Related Party Transactions

The Audit Committee is responsible for the review and approval of all related party transactions between the Company and any of our executive officers, directors or director nominees, or any immediate family member of any such person.  Pursuant to a related party transactions approval procedure adopted by the Audit Committee, all related party transactions that involve amounts in excess of $120,000 and in which a related party has or will have a direct or indirect material interest, must be approved in advance by the Audit Committee.  If the proposed transaction involves a member of the Audit Committee, such member will not participate in the deliberations or vote on the proposed transaction.  Related party transactions may be approved if the Audit Committee in good faith determines them to be (i) fair and reasonable to us, (ii) on terms no less favorable than could be obtained by us if the transaction did not involve a related party, and (iii) in our best interests.

There were no related party transactions during fiscal 2014.

Section 16(a) Beneficial Ownership Reporting Compliance

The rules of the SEC require us to disclose the identity of directors, executive officers and beneficial owners of more than 10% of our Common Stock who did not file on a timely basis reports required by Section 16(a) of the Securities Exchange Act of 1934.  Based solely on a review of copies of such reports and written representations from reporting persons, we believe that all directors and executive officers complied with all filing requirements applicable to them during fiscal 2014.
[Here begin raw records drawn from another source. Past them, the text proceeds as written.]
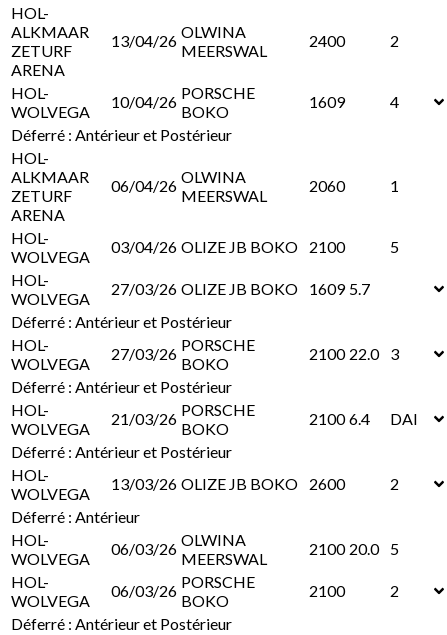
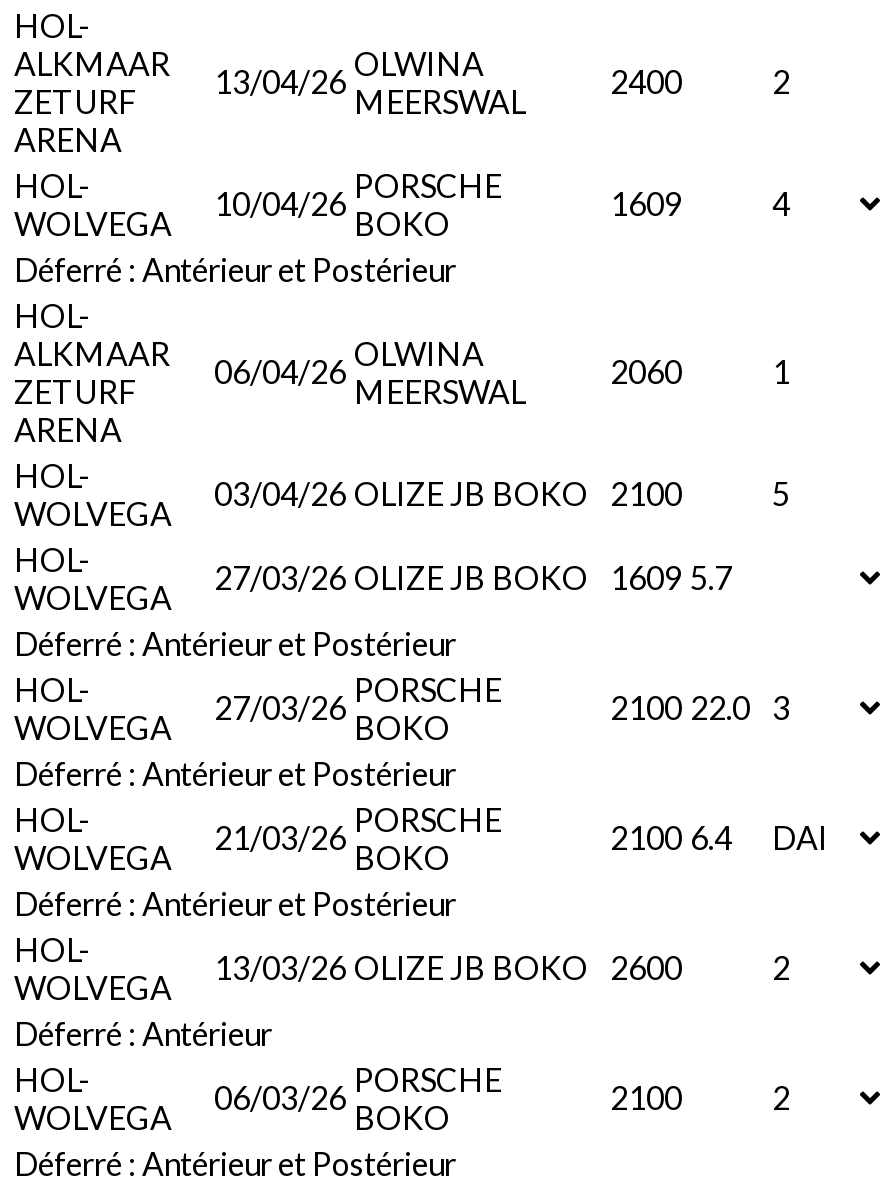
- 06/03/26 OLWINA
- MEERSWAL

- 2100 20.0 5
- HOL-
- WOLVEGA
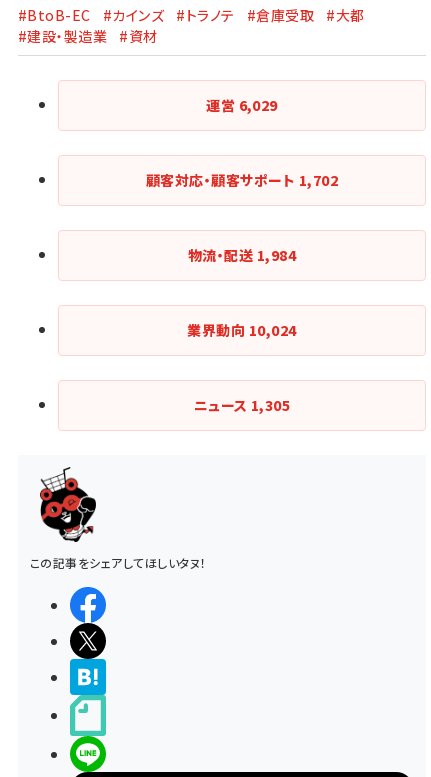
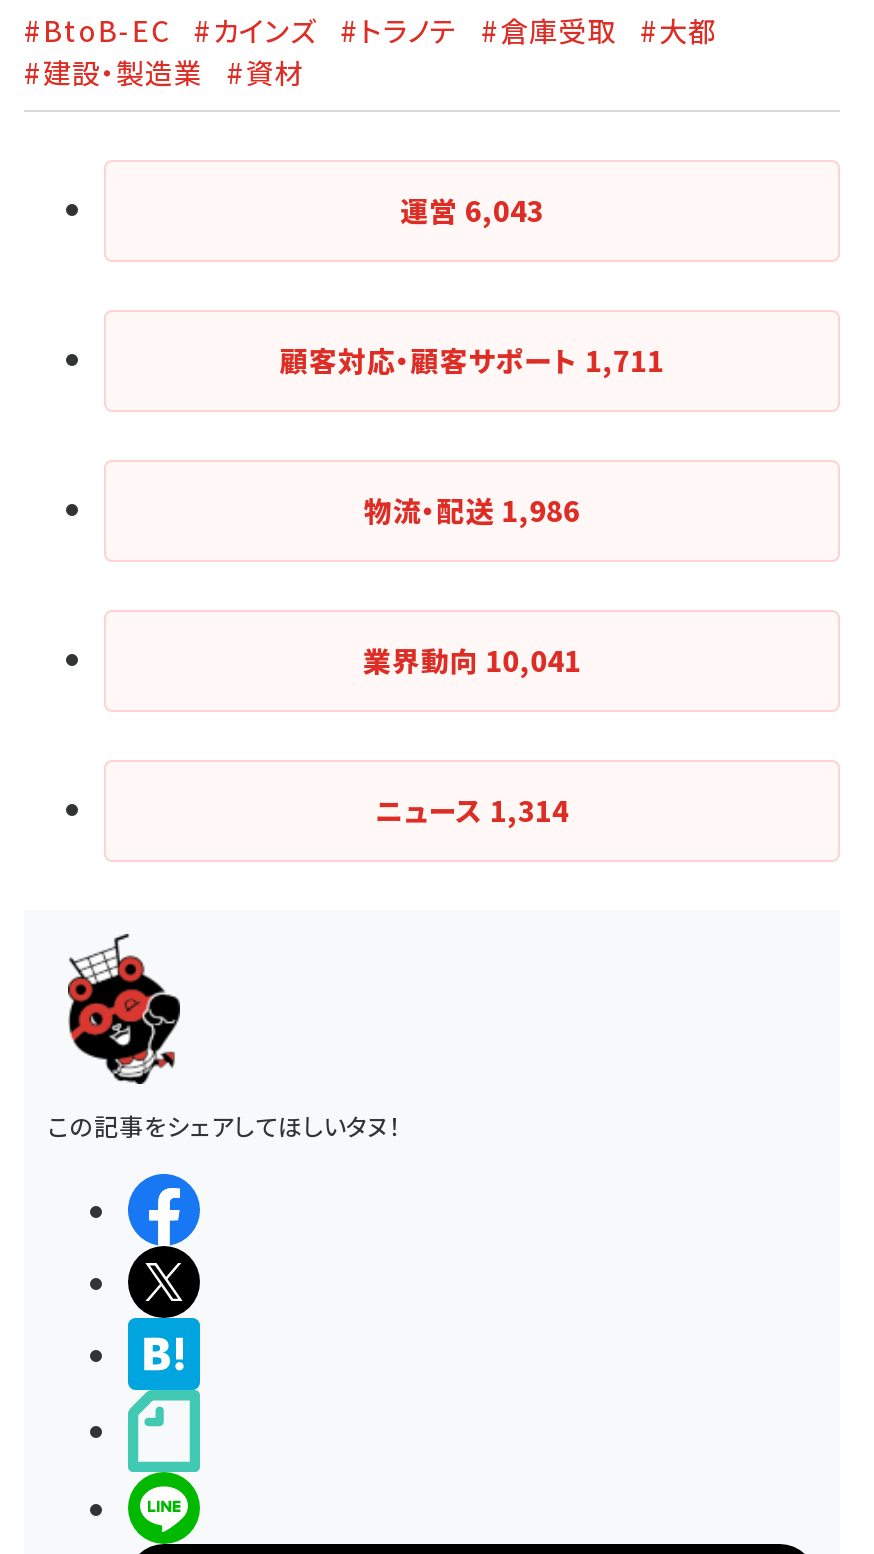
- 運営6,029
+ 運営6,043

- 顧客対応・顧客サポート1,702
+ 顧客対応・顧客サポート1,711

- 物流・配送1,984
+ 物流・配送1,986

- 業界動向10,024
+ 業界動向10,041

- ニュース1,305
+ ニュース1,314
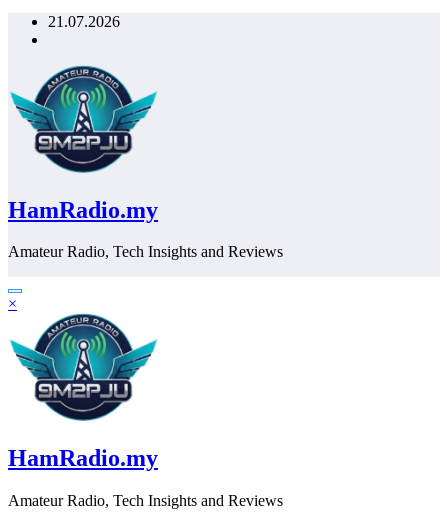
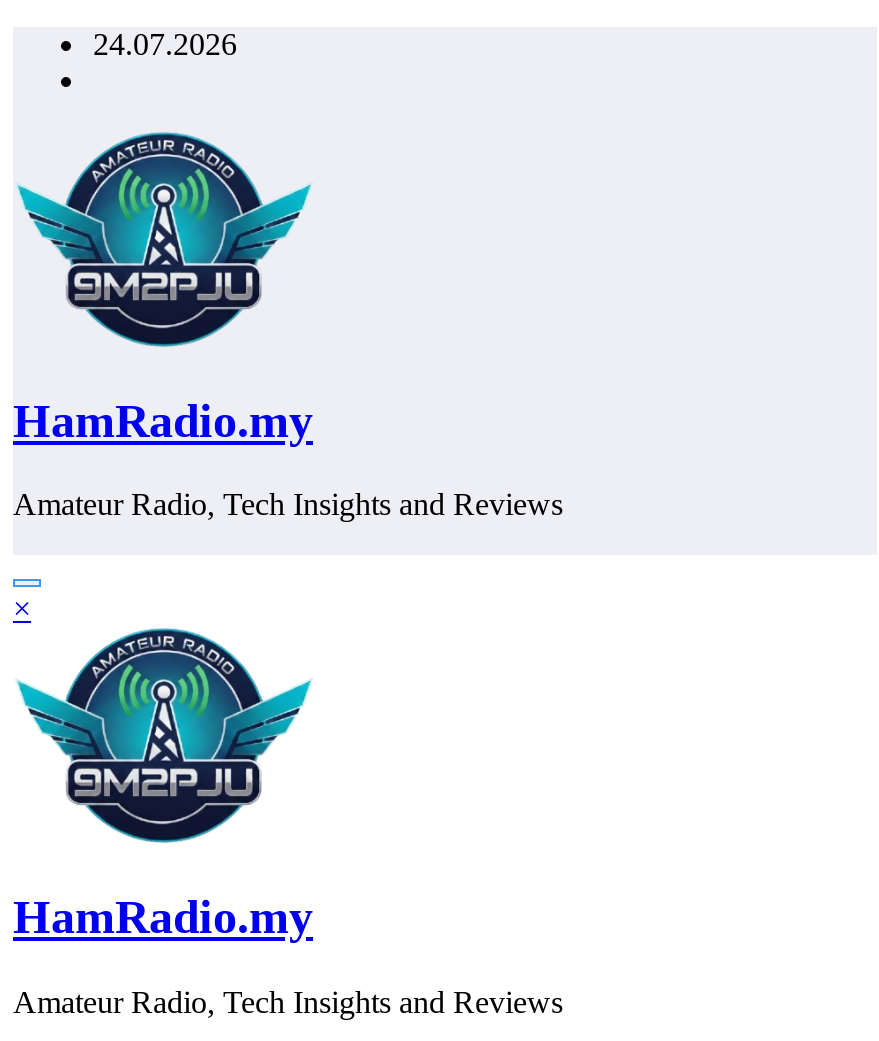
- 21.07.2026
+ 24.07.2026
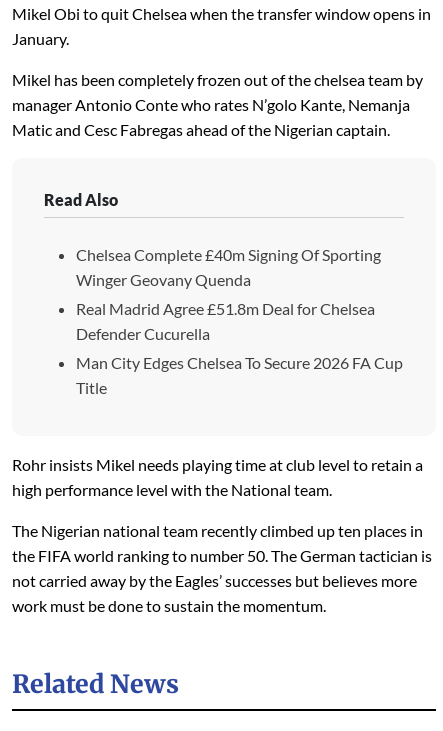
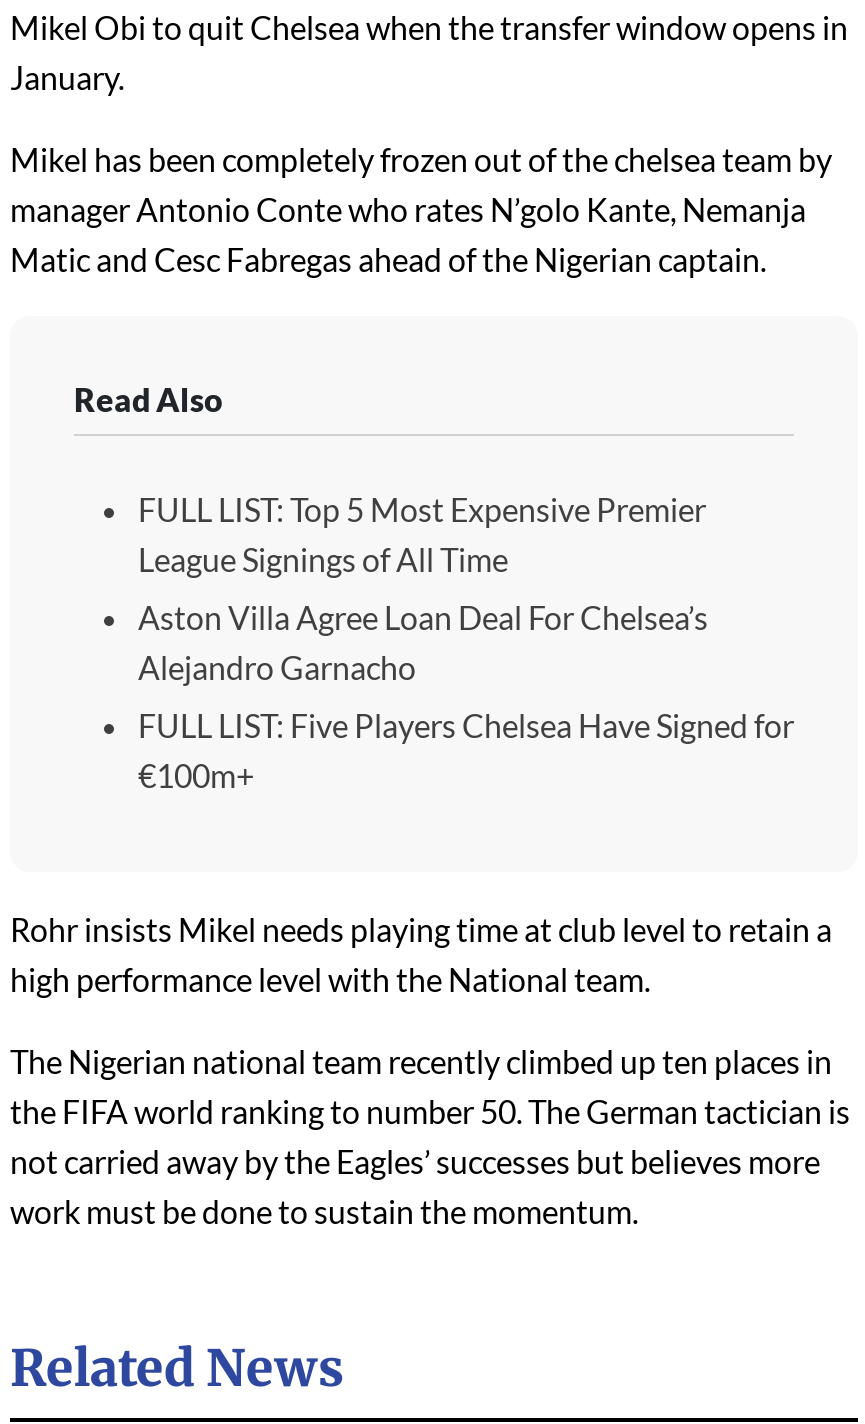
- Chelsea Complete £40m Signing Of Sporting
- Winger Geovany Quenda
+ FULL LIST: Top 5 Most Expensive Premier
+ League Signings of All Time

- Real Madrid Agree £51.8m Deal for Chelsea
- Defender Cucurella
+ Aston Villa Agree Loan Deal For Chelsea’s
+ Alejandro Garnacho

- Man City Edges Chelsea To Secure 2026 FA Cup
- Title
+ FULL LIST: Five Players Chelsea Have Signed for
+ €100m+
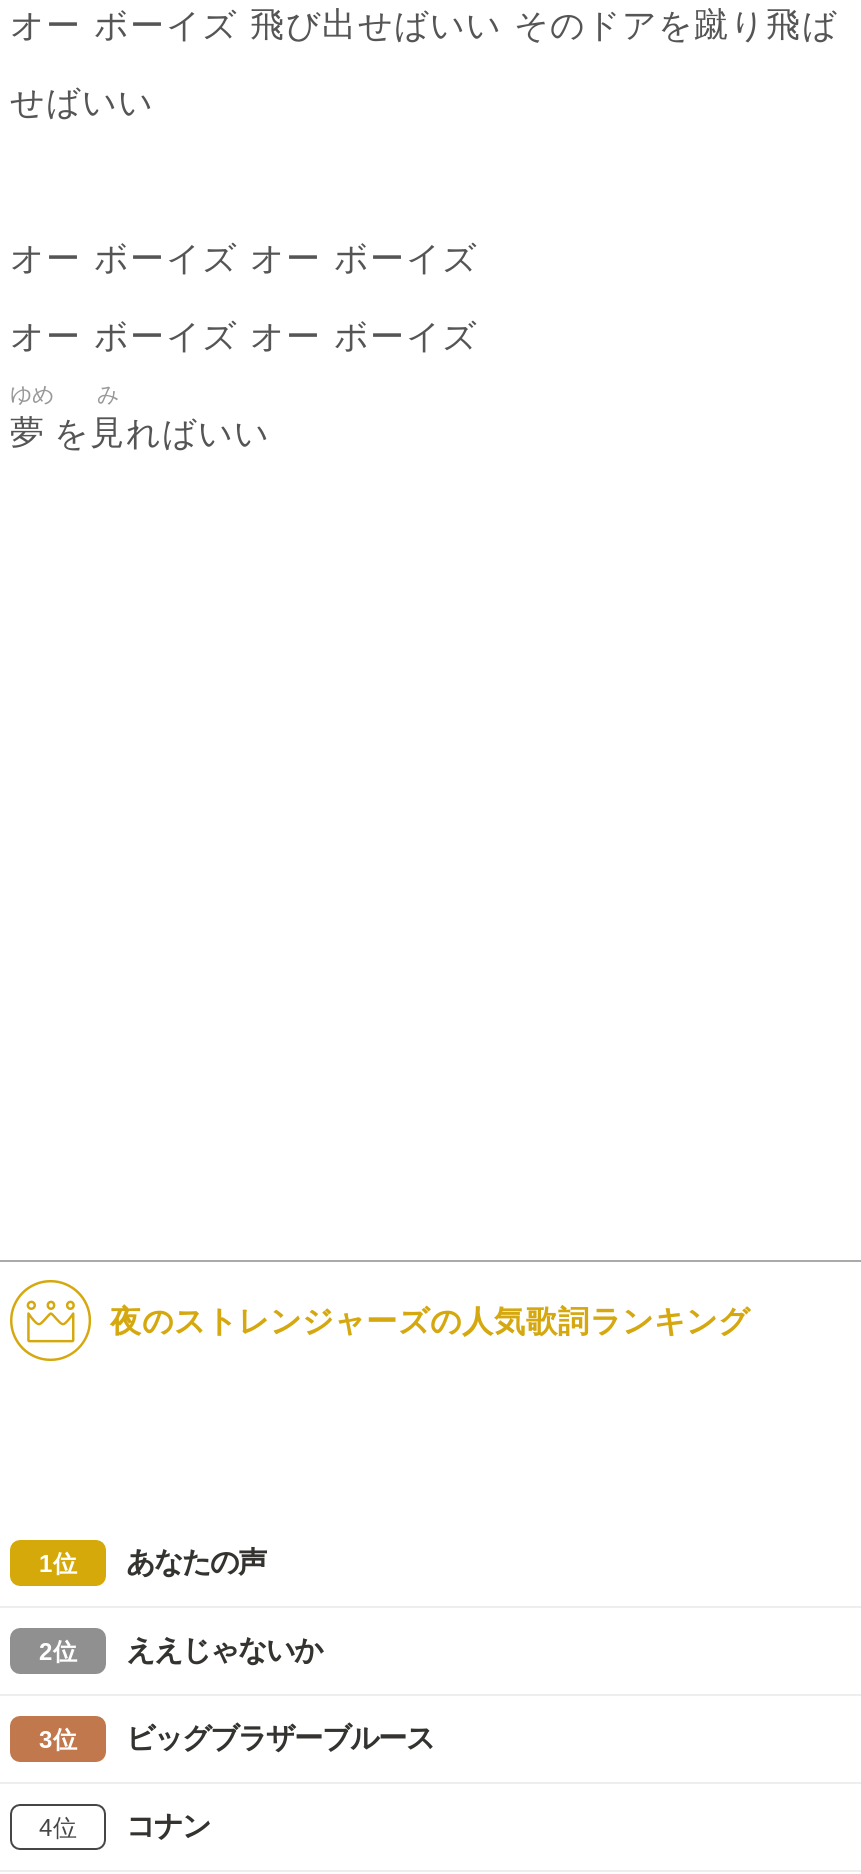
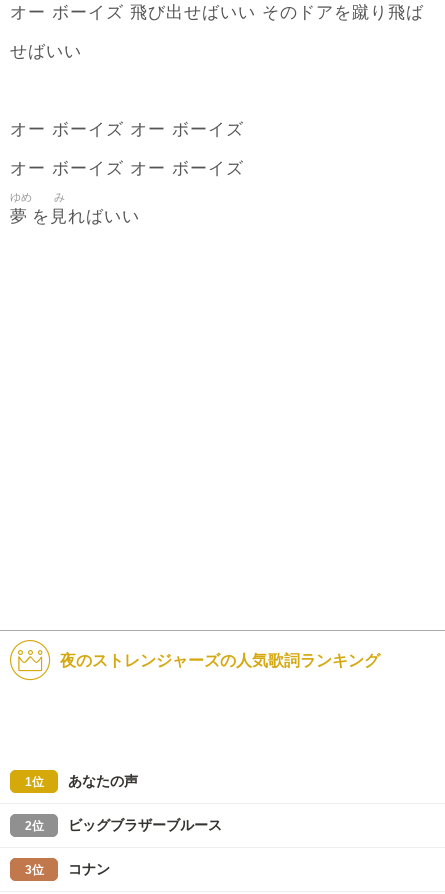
- ええじゃないか
- 3位

- 4位 コナン
+ 3位 コナン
Information Regarding Equity Compensation Plans

The following table sets forth information about our equity compensation plans as of September 27, 2014.

Plan Category
 
Securities to Be Issued
Upon Exercise of
Outstanding Options,
Warrants and Rights (1)
(#)(in thousands)
 
Weighted-Average Exercise
Price of Outstanding
Options, Warrants and
Rights (2)
($)
 
Securities Remaining
Available for Future
Issuance Under Equity
Compensation Plans (3)
(#)(in thousands)
Equity Compensation Plans
Approved by Securityholders
 
707
   
40.36
   
1,288
 
Equity Compensation Plans Not
Approved by Securityholders
 
   
   
 
                   
Total
 
707
   
40.36
   
1,288
 
   
 
(1)
Reflects securities to be issued upon the exercise of vested stock options and the vesting of restricted stock units under our 2006 Stock Incentive Plan and 2011 Stock Incentive Plan.
 
(2)
The weighted-average exercise price set forth in this column is calculated excluding outstanding restricted stock and restricted stock unit awards, since recipients are not required to pay an exercise price to receive the shares subject to these awards.
 
(3)
Includes securities available for future issuance under the 2011 Stock Incentive Plan other than those listed in the first column, and approximately 720,000 shares available for issuance under the 2012 Employee Stock Purchase Plan.
 
38
Table of Contents

 


Compensation Committee Interlocks and Insider Participation

No member of our Compensation Committee has been an officer or employee of our Company or any of our subsidiaries and affiliates or has had any relationship with our Company requiring disclosure in our proxy statement other than service as a director.  None of our executive officers has served on the board of directors or on the compensation committee of any other entity, any officer of which served either on our Board of Directors or on our Compensation Committee.

Shareholder Proposals

Proposals Included in the Proxy Statement

Proposals of our shareholders that are intended to be presented by such shareholders at our fiscal 2015 annual meeting to be held in early calendar 2016 and that shareholders desire to have included in our proxy materials related to such meeting must be received by us at our principal executive offices no later than 5:00 p.m., Central Time, September 1, 2015, which is 120 calendar days prior to the anniversary of this year’s mailing date.  Upon timely receipt of any such proposal we will determine whether or not to include such proposal in the proxy statement and proxy in accordance with applicable regulations governing the solicitation of proxies.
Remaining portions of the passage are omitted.